▼

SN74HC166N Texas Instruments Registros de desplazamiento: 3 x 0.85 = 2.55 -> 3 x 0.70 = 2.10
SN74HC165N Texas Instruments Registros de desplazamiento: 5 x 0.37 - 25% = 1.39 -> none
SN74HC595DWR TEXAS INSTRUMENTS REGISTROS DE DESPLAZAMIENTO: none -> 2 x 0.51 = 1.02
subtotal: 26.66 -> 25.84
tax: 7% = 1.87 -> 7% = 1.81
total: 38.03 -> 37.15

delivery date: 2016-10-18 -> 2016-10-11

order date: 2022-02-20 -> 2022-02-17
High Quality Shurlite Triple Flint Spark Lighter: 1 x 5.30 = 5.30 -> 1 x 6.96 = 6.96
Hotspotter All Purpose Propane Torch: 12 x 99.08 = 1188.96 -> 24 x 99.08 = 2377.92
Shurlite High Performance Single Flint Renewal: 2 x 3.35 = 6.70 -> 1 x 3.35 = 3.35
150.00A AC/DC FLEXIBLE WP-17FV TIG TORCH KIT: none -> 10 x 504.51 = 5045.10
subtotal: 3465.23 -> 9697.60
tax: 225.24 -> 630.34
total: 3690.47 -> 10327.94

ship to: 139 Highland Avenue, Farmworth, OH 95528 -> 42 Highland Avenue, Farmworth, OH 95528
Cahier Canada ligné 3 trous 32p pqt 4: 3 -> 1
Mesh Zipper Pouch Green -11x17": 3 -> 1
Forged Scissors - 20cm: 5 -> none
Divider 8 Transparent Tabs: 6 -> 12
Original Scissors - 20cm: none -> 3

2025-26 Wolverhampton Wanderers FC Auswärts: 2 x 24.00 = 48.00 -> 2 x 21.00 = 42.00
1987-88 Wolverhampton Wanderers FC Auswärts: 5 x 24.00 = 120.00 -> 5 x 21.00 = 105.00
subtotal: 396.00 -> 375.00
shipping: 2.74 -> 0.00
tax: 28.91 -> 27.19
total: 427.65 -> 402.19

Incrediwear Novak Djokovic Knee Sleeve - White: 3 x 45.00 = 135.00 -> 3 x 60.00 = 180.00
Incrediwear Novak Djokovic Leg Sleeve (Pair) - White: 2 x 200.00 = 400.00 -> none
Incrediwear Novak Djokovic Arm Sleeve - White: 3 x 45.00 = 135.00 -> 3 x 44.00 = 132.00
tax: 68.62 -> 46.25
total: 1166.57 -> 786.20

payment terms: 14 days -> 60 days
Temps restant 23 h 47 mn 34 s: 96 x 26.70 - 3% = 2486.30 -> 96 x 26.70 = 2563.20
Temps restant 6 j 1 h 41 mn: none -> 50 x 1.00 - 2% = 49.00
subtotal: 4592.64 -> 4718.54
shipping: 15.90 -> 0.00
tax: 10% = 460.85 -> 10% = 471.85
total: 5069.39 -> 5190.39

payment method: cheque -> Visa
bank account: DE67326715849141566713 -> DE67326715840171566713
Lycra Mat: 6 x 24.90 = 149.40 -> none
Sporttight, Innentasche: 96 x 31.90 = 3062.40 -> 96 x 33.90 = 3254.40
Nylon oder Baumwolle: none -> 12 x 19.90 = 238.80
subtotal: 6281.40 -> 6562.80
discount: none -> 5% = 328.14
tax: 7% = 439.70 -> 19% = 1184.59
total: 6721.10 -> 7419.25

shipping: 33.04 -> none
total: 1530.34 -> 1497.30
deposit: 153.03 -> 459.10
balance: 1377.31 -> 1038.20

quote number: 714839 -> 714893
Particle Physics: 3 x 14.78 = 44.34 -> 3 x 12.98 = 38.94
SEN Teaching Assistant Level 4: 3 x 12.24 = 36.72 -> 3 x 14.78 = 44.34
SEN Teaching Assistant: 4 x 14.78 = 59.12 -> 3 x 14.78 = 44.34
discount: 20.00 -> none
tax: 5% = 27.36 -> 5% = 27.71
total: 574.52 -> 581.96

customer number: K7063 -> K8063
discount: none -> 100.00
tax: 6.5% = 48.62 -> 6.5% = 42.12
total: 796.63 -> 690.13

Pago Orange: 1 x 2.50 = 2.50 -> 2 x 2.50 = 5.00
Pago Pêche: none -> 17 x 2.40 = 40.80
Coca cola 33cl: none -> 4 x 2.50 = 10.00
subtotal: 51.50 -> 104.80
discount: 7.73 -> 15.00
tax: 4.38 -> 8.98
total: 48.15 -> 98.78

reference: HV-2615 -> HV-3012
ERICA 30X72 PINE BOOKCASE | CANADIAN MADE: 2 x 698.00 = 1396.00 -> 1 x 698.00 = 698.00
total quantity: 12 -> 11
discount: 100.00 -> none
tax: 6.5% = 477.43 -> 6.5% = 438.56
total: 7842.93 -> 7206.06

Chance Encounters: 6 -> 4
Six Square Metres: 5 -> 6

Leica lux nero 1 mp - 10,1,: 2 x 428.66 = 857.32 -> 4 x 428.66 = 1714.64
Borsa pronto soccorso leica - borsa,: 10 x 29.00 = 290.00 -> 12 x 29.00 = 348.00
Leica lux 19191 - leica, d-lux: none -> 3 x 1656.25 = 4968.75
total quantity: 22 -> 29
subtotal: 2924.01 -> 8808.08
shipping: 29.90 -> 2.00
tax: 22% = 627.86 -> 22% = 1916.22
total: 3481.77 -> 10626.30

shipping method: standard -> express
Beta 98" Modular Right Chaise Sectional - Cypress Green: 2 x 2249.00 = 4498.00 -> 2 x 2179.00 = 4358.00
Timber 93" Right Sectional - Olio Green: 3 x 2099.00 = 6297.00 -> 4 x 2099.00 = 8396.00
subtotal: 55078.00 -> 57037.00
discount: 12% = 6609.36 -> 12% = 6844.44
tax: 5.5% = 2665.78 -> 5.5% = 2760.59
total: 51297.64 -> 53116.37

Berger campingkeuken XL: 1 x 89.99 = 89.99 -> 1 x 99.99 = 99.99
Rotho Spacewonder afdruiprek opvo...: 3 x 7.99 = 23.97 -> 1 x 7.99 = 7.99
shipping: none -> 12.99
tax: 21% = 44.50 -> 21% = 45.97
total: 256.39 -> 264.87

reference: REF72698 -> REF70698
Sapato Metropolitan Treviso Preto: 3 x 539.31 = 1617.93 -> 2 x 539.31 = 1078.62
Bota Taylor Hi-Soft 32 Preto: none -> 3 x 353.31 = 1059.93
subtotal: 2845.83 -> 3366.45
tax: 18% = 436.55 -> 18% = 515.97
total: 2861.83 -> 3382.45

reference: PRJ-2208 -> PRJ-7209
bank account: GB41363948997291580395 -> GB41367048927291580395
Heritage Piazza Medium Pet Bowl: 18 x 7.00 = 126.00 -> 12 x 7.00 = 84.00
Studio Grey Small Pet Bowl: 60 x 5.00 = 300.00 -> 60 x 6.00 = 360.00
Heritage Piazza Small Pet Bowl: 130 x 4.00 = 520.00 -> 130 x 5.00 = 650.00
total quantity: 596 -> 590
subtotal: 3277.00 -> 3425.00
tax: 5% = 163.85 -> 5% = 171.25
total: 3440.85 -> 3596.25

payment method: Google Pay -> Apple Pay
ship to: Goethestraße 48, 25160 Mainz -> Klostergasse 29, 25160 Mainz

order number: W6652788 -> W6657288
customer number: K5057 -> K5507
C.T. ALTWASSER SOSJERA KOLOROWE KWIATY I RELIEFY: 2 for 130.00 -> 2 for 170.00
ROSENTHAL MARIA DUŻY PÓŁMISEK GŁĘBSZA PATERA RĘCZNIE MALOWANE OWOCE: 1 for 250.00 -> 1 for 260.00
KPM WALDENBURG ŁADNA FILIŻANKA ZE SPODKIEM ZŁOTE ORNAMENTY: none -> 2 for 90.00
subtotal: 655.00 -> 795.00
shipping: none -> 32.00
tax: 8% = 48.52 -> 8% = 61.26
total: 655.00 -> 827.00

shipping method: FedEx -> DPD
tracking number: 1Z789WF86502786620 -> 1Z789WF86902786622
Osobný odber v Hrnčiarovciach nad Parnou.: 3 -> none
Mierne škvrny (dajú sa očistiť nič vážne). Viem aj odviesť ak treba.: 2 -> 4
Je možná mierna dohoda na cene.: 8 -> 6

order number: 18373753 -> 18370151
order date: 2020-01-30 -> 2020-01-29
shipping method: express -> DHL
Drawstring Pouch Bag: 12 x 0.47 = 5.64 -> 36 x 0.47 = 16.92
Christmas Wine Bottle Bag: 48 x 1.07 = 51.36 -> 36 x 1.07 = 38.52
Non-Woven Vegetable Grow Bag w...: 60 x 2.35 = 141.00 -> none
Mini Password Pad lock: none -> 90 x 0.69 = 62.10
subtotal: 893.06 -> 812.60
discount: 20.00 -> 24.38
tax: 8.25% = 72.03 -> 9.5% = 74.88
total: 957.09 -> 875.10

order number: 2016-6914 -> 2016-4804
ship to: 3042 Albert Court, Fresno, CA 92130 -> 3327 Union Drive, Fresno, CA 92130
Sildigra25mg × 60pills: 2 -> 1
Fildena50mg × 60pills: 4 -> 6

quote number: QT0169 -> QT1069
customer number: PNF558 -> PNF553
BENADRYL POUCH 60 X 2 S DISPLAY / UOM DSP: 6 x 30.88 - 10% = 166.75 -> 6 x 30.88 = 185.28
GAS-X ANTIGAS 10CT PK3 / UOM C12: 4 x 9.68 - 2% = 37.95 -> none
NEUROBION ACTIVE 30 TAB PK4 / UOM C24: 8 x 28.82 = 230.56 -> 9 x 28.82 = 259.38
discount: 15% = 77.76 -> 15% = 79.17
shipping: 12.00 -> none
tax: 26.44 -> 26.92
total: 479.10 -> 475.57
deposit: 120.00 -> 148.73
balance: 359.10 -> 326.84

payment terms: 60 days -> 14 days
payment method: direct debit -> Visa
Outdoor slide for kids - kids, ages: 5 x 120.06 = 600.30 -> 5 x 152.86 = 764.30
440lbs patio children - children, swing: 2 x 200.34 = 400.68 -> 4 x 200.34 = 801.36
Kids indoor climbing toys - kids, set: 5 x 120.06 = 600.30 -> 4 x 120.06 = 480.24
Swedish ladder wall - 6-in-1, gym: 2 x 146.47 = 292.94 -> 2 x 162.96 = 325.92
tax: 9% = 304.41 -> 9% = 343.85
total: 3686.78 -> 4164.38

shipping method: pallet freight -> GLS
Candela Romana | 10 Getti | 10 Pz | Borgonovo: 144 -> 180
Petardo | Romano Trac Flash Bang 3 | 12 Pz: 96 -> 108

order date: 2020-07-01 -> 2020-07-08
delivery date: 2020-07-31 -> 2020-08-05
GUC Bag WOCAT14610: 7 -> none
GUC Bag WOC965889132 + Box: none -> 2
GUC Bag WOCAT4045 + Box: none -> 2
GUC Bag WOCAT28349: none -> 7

▲

• [PROBLEM]:
Would you copy out exactly the lines above that start at the one containing "subtotal: 51.50 -> 104.80" and end at the one containing "subtotal: 2845.83 -> 3366.45", inclusive?

• [ANSWER TO THIS EXERCISE]:
subtotal: 51.50 -> 104.80
discount: 7.73 -> 15.00
tax: 4.38 -> 8.98
total: 48.15 -> 98.78

reference: HV-2615 -> HV-3012
ERICA 30X72 PINE BOOKCASE | CANADIAN MADE: 2 x 698.00 = 1396.00 -> 1 x 698.00 = 698.00
total quantity: 12 -> 11
discount: 100.00 -> none
tax: 6.5% = 477.43 -> 6.5% = 438.56
total: 7842.93 -> 7206.06

Chance Encounters: 6 -> 4
Six Square Metres: 5 -> 6

Leica lux nero 1 mp - 10,1,: 2 x 428.66 = 857.32 -> 4 x 428.66 = 1714.64
Borsa pronto soccorso leica - borsa,: 10 x 29.00 = 290.00 -> 12 x 29.00 = 348.00
Leica lux 19191 - leica, d-lux: none -> 3 x 1656.25 = 4968.75
total quantity: 22 -> 29
subtotal: 2924.01 -> 8808.08
shipping: 29.90 -> 2.00
tax: 22% = 627.86 -> 22% = 1916.22
total: 3481.77 -> 10626.30

shipping method: standard -> express
Beta 98" Modular Right Chaise Sectional - Cypress Green: 2 x 2249.00 = 4498.00 -> 2 x 2179.00 = 4358.00
Timber 93" Right Sectional - Olio Green: 3 x 2099.00 = 6297.00 -> 4 x 2099.00 = 8396.00
subtotal: 55078.00 -> 57037.00
discount: 12% = 6609.36 -> 12% = 6844.44
tax: 5.5% = 2665.78 -> 5.5% = 2760.59
total: 51297.64 -> 53116.37

Berger campingkeuken XL: 1 x 89.99 = 89.99 -> 1 x 99.99 = 99.99
Rotho Spacewonder afdruiprek opvo...: 3 x 7.99 = 23.97 -> 1 x 7.99 = 7.99
shipping: none -> 12.99
tax: 21% = 44.50 -> 21% = 45.97
total: 256.39 -> 264.87

reference: REF72698 -> REF70698
Sapato Metropolitan Treviso Preto: 3 x 539.31 = 1617.93 -> 2 x 539.31 = 1078.62
Bota Taylor Hi-Soft 32 Preto: none -> 3 x 353.31 = 1059.93
subtotal: 2845.83 -> 3366.45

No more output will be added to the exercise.